WHAT YOU HAVE TO DO: Each line of the records has to be copied exactly, though the pictures must be left out.

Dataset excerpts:
★ ★ ★ ★ ★ ★ ★

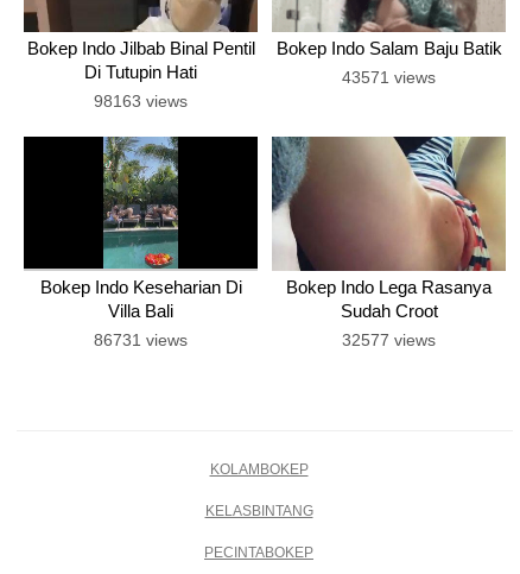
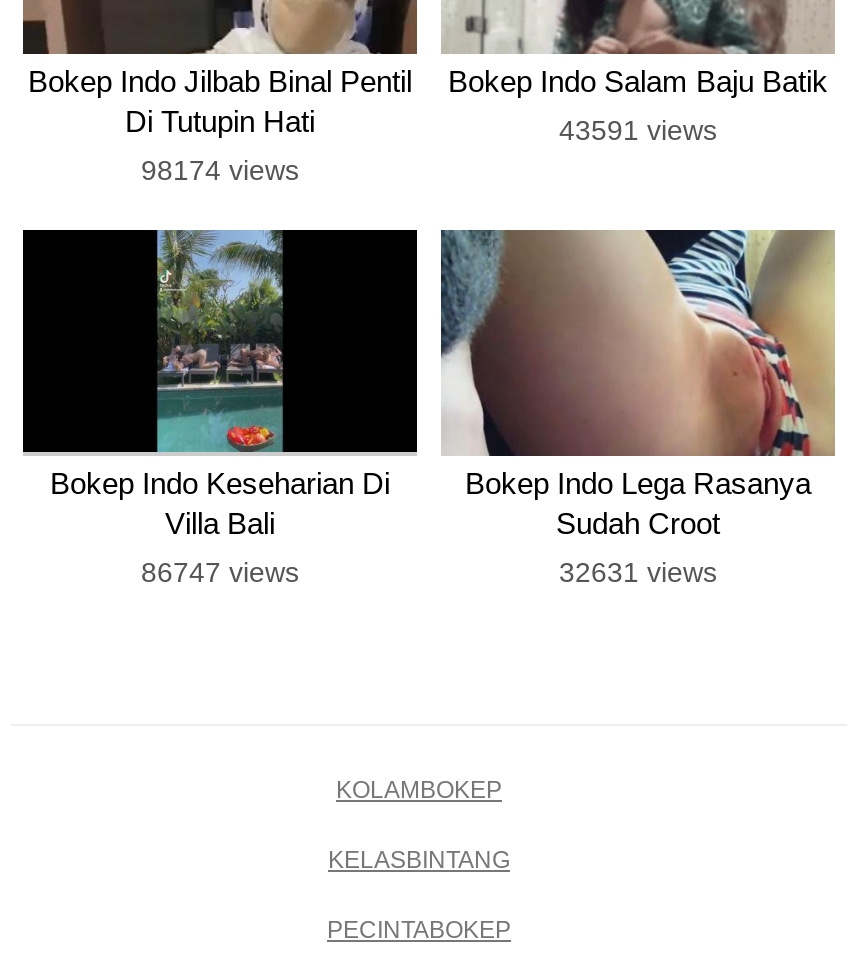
[342,67,436,86] 43571 views -> [559,113,717,145] 43591 views
[94,91,188,110] 98163 views -> [141,153,299,185] 98174 views
[94,330,188,349] 86731 views -> [141,556,299,588] 86747 views
[342,330,436,349] 32577 views -> [559,556,717,588] 32631 views

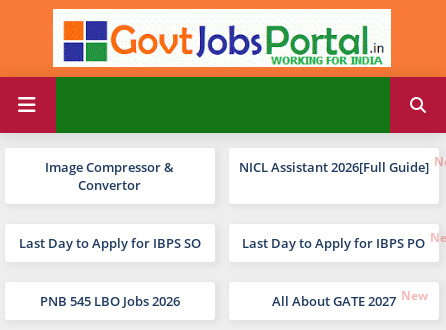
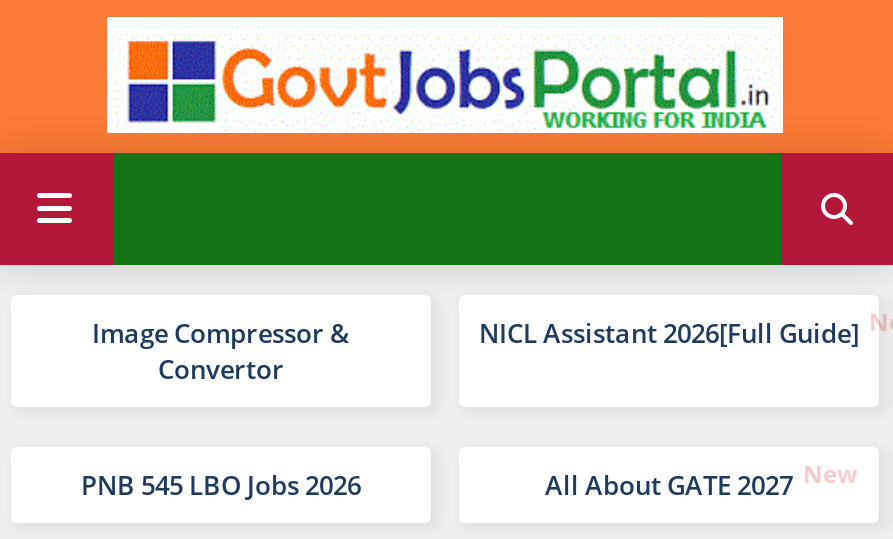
[19,234,426,252] Last Day to Apply for IBPS SO | Last Day to Apply for IBPS PO -> none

★ ★ ★ ★ ★ ★ ★

ANSWER TO THE EXERCISE:
[342,67,436,86] 43571 views -> [559,113,717,145] 43591 views
[94,91,188,110] 98163 views -> [141,153,299,185] 98174 views
[94,330,188,349] 86731 views -> [141,556,299,588] 86747 views
[342,330,436,349] 32577 views -> [559,556,717,588] 32631 views

[19,234,426,252] Last Day to Apply for IBPS SO | Last Day to Apply for IBPS PO -> none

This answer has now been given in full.